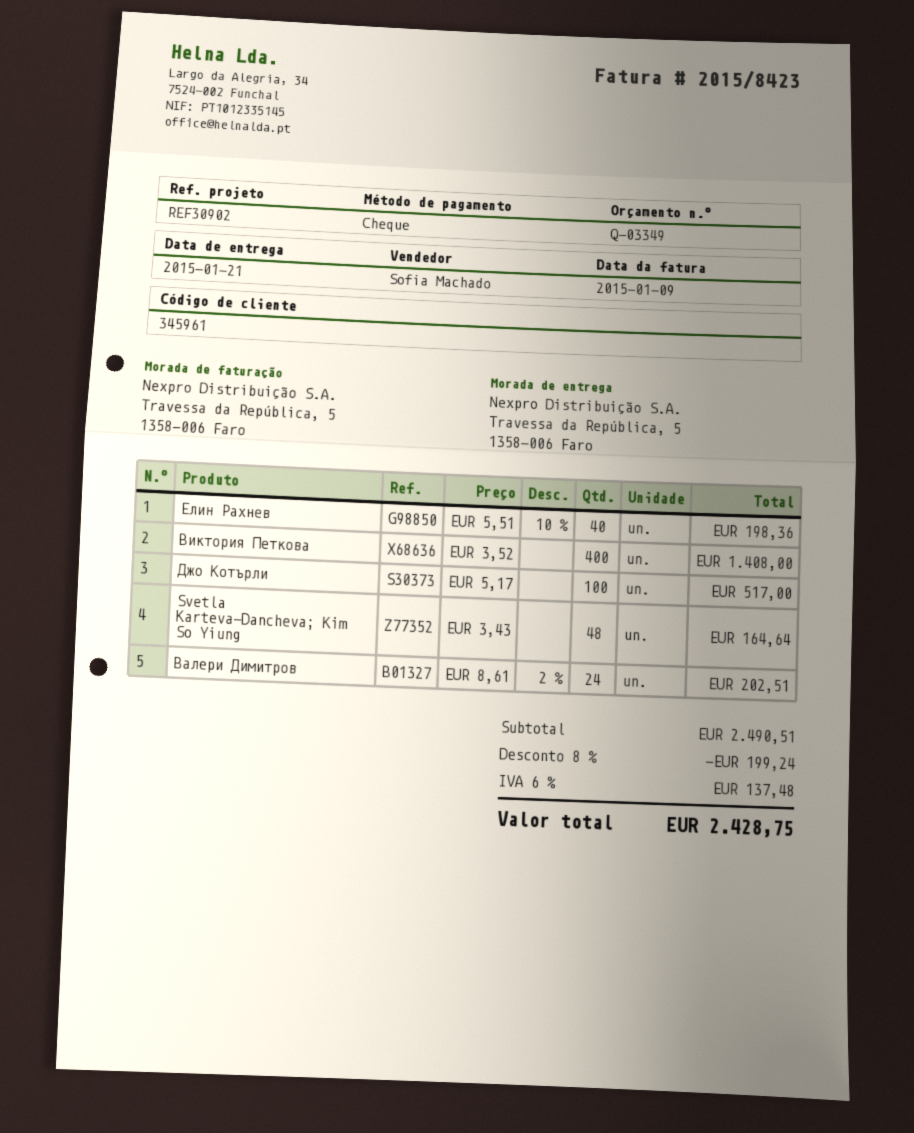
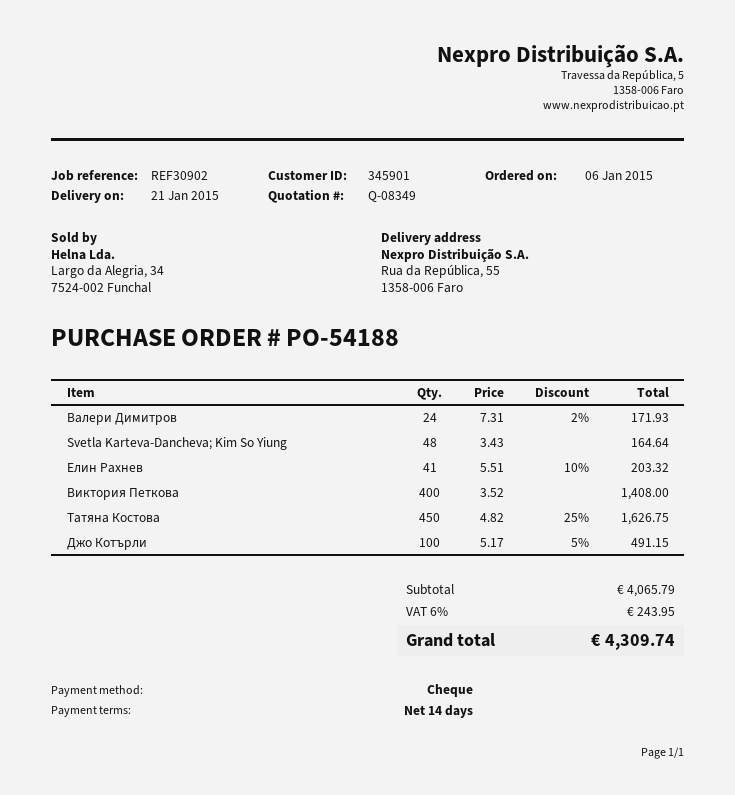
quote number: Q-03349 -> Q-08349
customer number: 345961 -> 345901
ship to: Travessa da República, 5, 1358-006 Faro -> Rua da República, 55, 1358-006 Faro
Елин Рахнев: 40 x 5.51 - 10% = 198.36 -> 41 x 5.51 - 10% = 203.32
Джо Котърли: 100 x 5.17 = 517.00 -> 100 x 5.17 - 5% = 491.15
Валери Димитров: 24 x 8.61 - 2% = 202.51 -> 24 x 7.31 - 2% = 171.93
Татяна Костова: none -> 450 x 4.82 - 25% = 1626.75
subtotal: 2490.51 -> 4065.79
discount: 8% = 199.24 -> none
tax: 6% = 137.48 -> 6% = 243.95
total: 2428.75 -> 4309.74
☆ ☆ ☆ ☆
Exclude all images and return the listing word for word.

quote number: Q-03349 -> Q-08349
customer number: 345961 -> 345901
ship to: Travessa da República, 5, 1358-006 Faro -> Rua da República, 55, 1358-006 Faro
Елин Рахнев: 40 x 5.51 - 10% = 198.36 -> 41 x 5.51 - 10% = 203.32
Джо Котърли: 100 x 5.17 = 517.00 -> 100 x 5.17 - 5% = 491.15
Валери Димитров: 24 x 8.61 - 2% = 202.51 -> 24 x 7.31 - 2% = 171.93
Татяна Костова: none -> 450 x 4.82 - 25% = 1626.75
subtotal: 2490.51 -> 4065.79
discount: 8% = 199.24 -> none
tax: 6% = 137.48 -> 6% = 243.95
total: 2428.75 -> 4309.74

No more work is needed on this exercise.